"The Internet creates the illusion that all culture is taking place right now. Actual history disappears in the eternal present of the web."Of course, this is an illusion. Just compare these platforms with libraries and archives and other repositories of history. The contrast is extreme.
- Everything on YouTube is happening right now!
- Everything on Netflix is happening right now!
- Everything on Spotify is happening right now!
"When you walk into a library, you understand immediately that it took centuries to create all these books. The same is true of the Louvre and other great art museums. A visit to an Ivy League campus conveys the same intense feeling, if only via the architecture.
"You feel the weight of the past. We are building on a foundation created by previous generations—and with a responsibility to future ones.
"The web has cultivated an impatience with that weight of the past. You might even say that it conveys a hatred of the past.
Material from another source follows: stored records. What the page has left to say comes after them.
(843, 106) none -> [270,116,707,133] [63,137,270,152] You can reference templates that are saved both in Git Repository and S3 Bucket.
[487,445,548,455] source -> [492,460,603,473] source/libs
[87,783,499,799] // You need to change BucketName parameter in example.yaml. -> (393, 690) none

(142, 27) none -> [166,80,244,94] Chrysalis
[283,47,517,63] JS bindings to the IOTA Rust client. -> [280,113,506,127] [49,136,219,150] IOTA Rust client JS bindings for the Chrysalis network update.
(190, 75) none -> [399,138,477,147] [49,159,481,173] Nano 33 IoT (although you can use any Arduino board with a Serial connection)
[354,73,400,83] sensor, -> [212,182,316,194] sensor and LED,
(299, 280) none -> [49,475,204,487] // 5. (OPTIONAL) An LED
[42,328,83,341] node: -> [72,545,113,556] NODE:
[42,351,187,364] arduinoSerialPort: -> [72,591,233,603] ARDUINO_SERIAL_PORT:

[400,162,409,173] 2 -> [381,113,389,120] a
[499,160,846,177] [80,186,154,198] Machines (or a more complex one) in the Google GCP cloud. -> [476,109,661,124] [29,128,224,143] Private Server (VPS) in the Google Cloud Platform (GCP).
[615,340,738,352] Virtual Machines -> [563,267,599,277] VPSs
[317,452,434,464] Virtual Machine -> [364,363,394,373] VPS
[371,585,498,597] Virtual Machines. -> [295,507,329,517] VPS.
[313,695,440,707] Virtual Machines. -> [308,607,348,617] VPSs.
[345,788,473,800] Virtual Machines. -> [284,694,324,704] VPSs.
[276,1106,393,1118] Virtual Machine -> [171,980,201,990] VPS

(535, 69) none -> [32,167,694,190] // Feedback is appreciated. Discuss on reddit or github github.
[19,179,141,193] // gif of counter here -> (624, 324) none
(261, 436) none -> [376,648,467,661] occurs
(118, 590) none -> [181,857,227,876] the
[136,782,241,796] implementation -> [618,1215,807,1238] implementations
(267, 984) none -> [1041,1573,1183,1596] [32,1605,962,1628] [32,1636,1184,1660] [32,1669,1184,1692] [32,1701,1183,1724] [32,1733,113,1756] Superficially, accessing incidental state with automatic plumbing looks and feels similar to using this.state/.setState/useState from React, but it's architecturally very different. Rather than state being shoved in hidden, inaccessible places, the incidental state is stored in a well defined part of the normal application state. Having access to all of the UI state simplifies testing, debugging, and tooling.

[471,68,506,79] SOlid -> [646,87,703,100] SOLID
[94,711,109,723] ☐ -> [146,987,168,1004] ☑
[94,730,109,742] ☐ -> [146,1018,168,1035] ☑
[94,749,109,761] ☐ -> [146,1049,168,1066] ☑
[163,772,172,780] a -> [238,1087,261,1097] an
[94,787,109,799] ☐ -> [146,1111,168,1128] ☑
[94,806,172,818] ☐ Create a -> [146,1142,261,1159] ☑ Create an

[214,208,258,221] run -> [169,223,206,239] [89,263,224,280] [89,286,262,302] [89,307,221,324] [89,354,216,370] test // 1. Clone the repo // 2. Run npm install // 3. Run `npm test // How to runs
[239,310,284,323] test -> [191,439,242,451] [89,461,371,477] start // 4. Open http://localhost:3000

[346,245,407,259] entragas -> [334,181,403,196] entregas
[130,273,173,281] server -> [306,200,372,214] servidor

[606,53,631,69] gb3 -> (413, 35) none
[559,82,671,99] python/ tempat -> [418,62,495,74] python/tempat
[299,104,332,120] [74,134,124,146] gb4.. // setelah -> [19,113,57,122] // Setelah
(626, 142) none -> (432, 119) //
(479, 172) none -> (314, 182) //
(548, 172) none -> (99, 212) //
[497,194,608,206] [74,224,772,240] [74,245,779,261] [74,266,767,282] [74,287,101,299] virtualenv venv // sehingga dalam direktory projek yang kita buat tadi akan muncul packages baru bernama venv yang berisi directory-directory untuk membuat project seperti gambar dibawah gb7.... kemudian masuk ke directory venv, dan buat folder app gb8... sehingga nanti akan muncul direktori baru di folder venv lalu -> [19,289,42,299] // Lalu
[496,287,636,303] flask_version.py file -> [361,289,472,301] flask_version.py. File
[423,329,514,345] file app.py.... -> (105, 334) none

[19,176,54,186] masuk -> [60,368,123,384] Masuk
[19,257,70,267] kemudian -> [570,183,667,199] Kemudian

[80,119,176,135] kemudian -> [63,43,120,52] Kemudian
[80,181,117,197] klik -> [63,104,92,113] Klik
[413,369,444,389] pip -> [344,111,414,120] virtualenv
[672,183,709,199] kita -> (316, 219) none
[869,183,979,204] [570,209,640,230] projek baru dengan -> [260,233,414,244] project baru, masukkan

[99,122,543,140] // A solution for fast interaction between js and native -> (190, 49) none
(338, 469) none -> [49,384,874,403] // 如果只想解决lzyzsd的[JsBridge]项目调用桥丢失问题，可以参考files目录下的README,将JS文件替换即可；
"And the past is hated all the more because history is outside of our control. When we scream at history, it’s not listening. We can’t get it cancelled. We can’t get it de-platformed. The best we can do is attach warning labels or (the preferred response today) pretend it doesn’t exist at all.
"That’s how Netflix erases 'Citizen Kane' and 'Casablanca.' It can’t deny the greatness of these films. It can’t remove their artistry, even by the smallest iota.
"But it can act as if they never happened."
Tuesday, 23 September 2025
"That’s how Netflix erases Citizen Kane and Casablanca. It can’t deny the greatness of these films. But it can act as if they never happened."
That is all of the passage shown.